→ Task objective: An exact reproduction is required of the lines from the beginning of the entries through the line with "31px; color: #15803d;", pictures excluded and nothing added.

*** Dataset extract

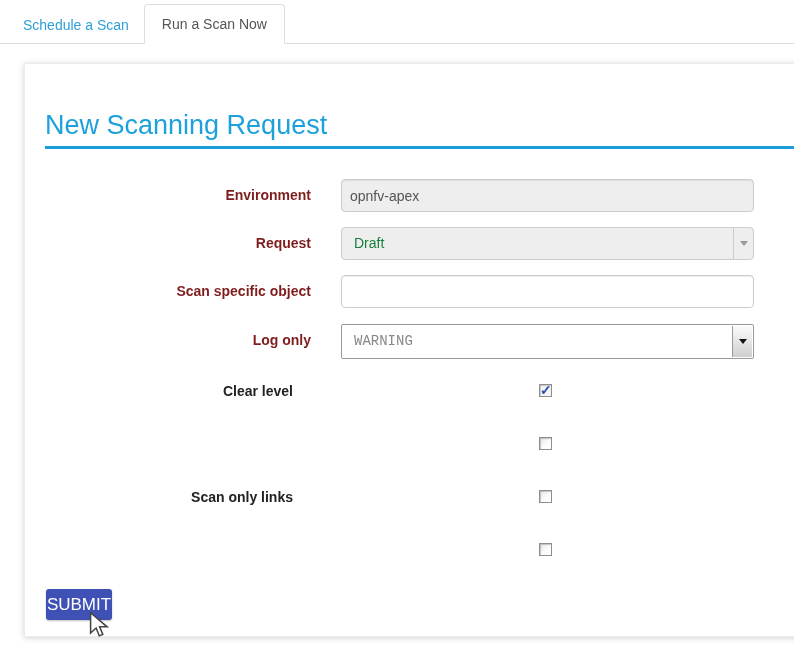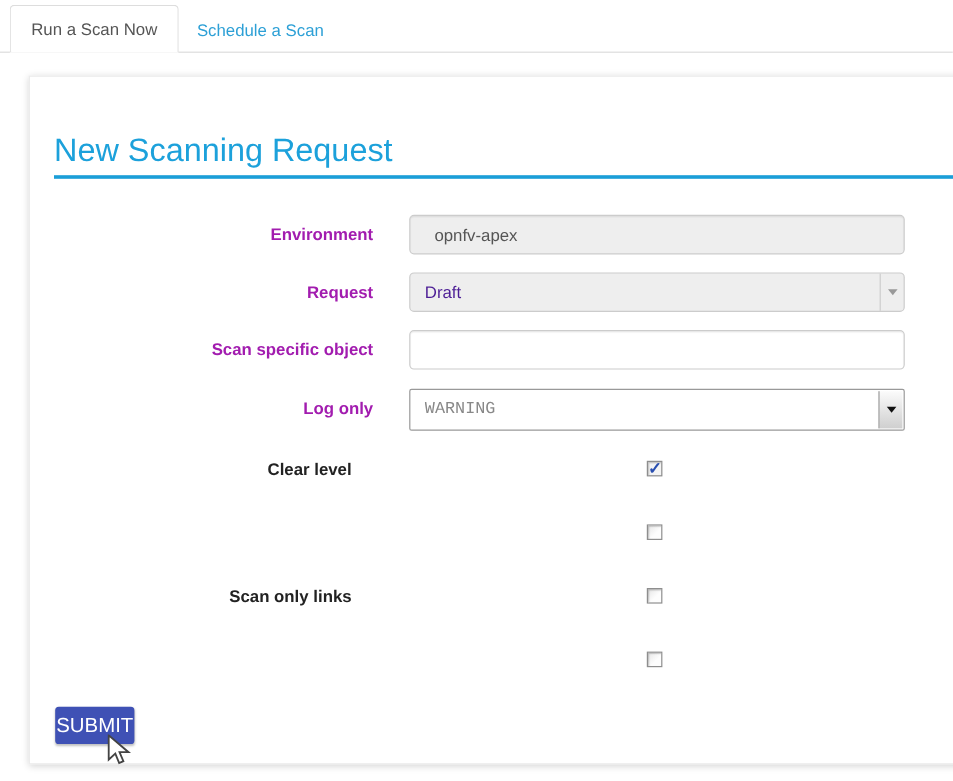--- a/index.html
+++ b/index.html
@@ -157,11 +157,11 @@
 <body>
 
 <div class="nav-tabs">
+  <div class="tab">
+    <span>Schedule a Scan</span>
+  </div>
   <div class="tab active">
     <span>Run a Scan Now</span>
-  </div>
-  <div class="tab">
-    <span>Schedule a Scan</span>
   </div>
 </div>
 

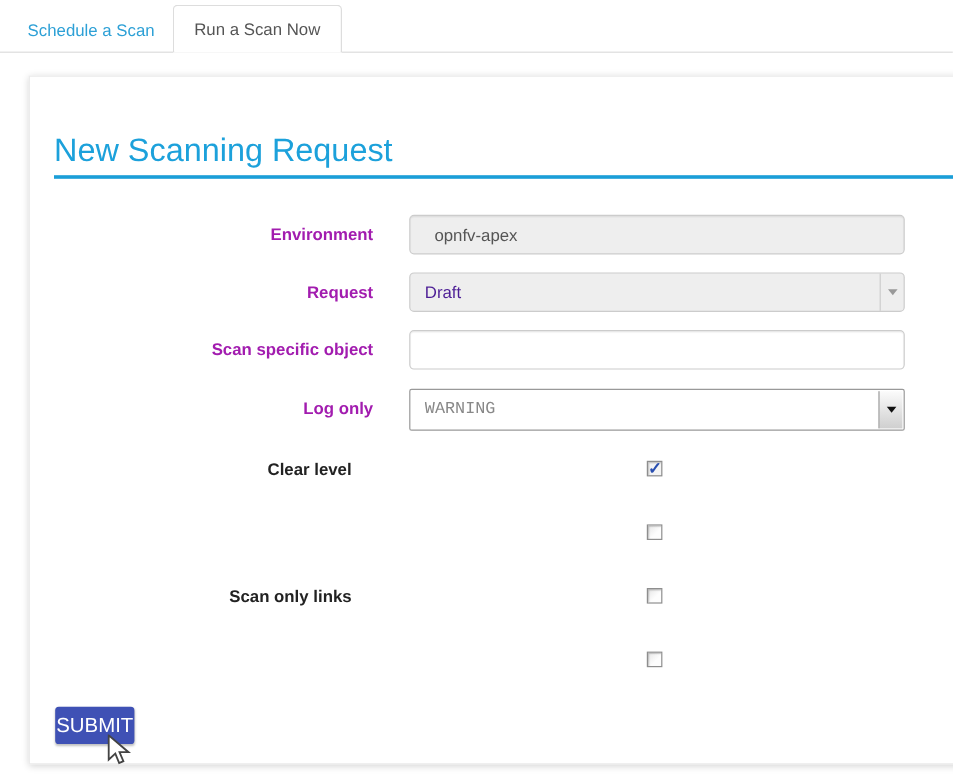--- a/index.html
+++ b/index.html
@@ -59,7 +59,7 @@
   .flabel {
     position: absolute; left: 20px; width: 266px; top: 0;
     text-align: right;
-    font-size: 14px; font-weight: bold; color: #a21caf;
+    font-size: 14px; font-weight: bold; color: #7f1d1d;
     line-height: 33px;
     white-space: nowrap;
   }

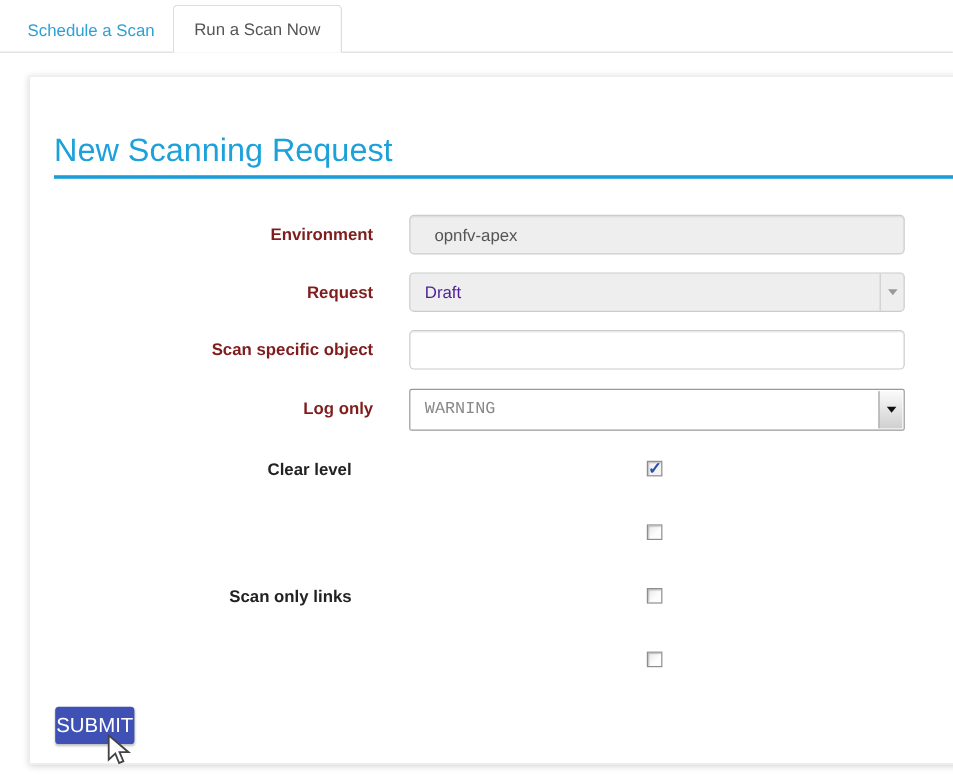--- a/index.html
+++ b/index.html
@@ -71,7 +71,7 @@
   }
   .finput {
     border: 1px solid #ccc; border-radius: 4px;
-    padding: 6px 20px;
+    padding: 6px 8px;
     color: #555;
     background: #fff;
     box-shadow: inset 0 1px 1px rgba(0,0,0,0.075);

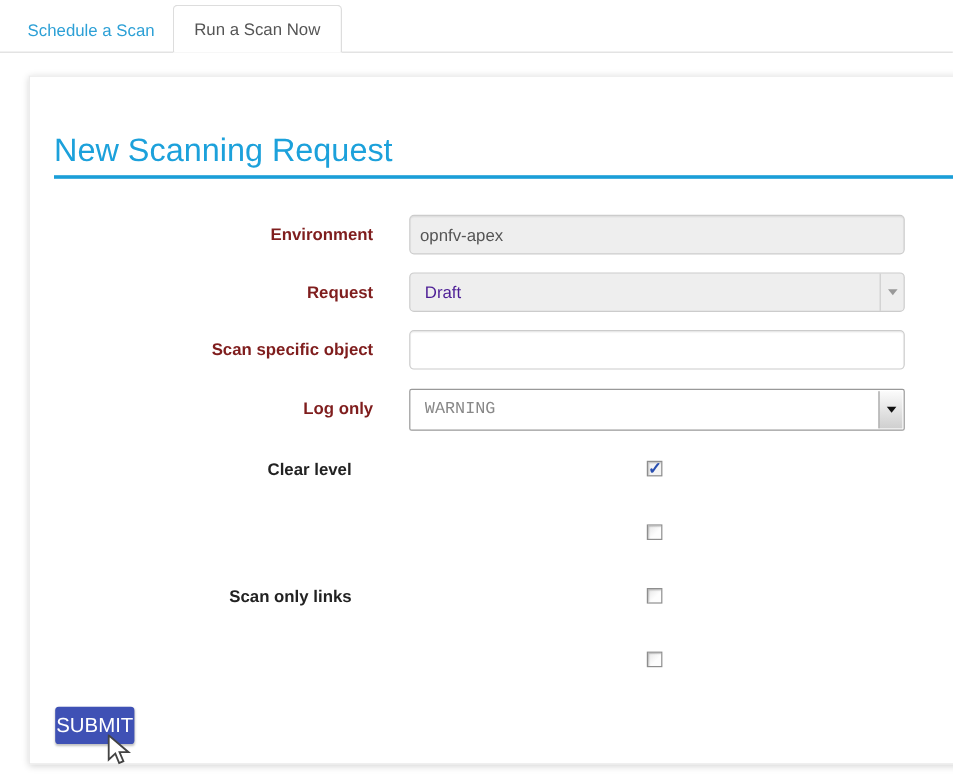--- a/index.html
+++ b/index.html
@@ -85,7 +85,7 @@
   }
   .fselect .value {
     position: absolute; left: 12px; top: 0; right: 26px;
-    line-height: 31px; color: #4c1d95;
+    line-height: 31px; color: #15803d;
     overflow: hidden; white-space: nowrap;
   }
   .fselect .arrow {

******

→ Task output:
--- a/index.html
+++ b/index.html
@@ -157,11 +157,11 @@
 <body>
 
 <div class="nav-tabs">
+  <div class="tab">
+    <span>Schedule a Scan</span>
+  </div>
   <div class="tab active">
     <span>Run a Scan Now</span>
-  </div>
-  <div class="tab">
-    <span>Schedule a Scan</span>
   </div>
 </div>
 

--- a/index.html
+++ b/index.html
@@ -59,7 +59,7 @@
   .flabel {
     position: absolute; left: 20px; width: 266px; top: 0;
     text-align: right;
-    font-size: 14px; font-weight: bold; color: #a21caf;
+    font-size: 14px; font-weight: bold; color: #7f1d1d;
     line-height: 33px;
     white-space: nowrap;
   }

--- a/index.html
+++ b/index.html
@@ -71,7 +71,7 @@
   }
   .finput {
     border: 1px solid #ccc; border-radius: 4px;
-    padding: 6px 20px;
+    padding: 6px 8px;
     color: #555;
     background: #fff;
     box-shadow: inset 0 1px 1px rgba(0,0,0,0.075);

--- a/index.html
+++ b/index.html
@@ -85,7 +85,7 @@
   }
   .fselect .value {
     position: absolute; left: 12px; top: 0; right: 26px;
-    line-height: 31px; color: #4c1d95;
+    line-height: 31px; color: #15803d;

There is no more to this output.